* _WHAT IS NEEDED_: Print each record that follows exactly, leaving the pictures behind.

* _TASK MATERIAL_:
⁂

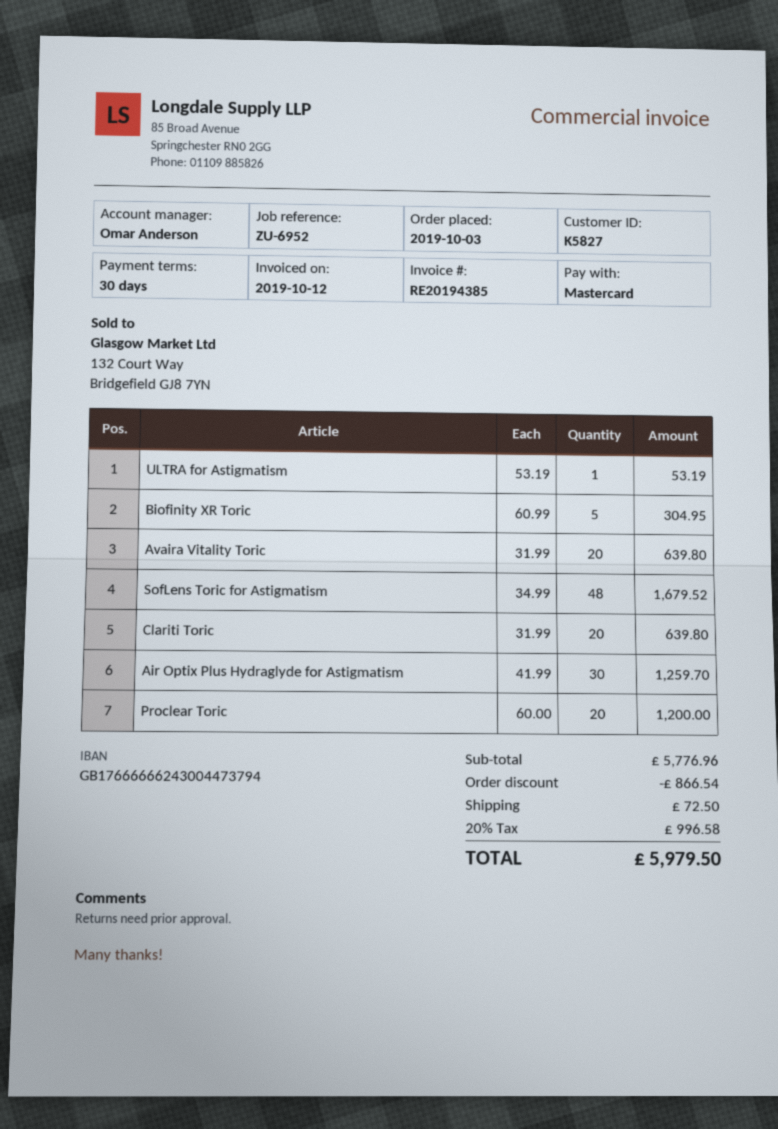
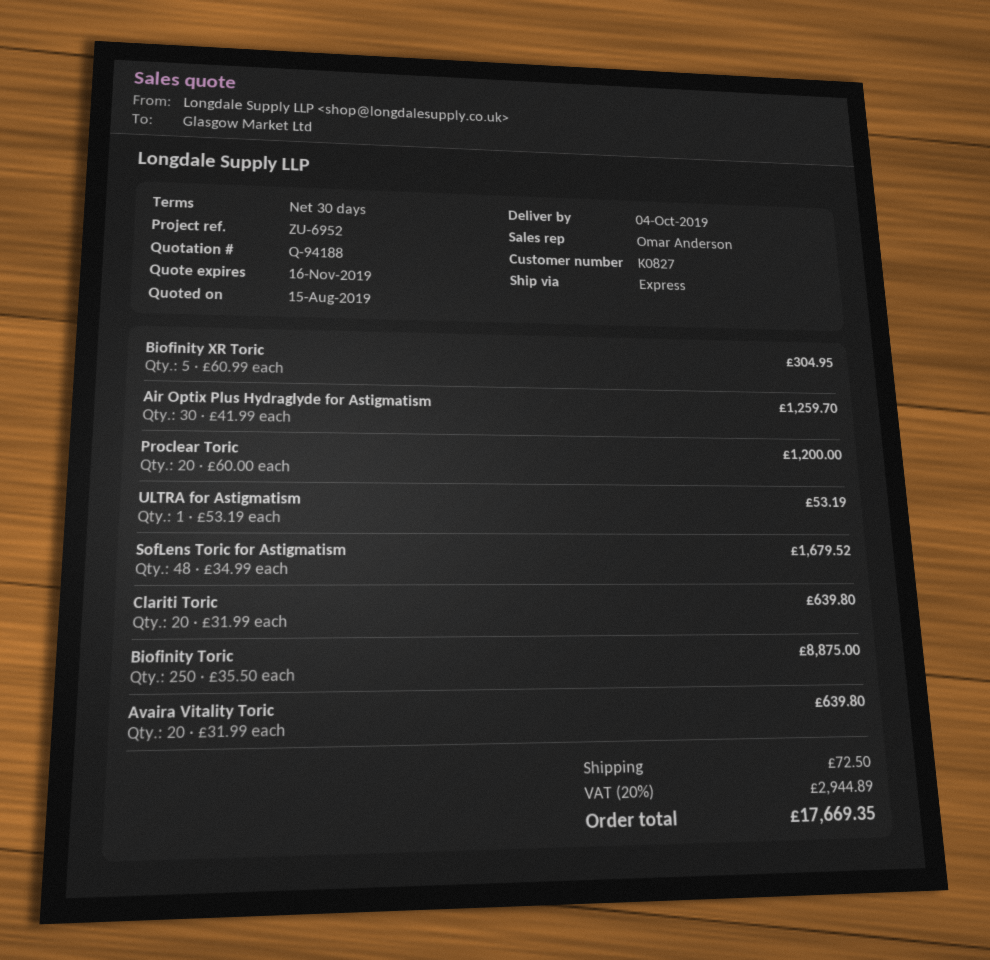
customer number: K5827 -> K0827
Biofinity Toric: none -> 250 x 35.50 = 8875.00
discount: 866.54 -> none
tax: 20% = 996.58 -> 20% = 2944.89
total: 5979.50 -> 17669.35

⁂

* _RESULT OF THE TASK_:
customer number: K5827 -> K0827
Biofinity Toric: none -> 250 x 35.50 = 8875.00
discount: 866.54 -> none
tax: 20% = 996.58 -> 20% = 2944.89
total: 5979.50 -> 17669.35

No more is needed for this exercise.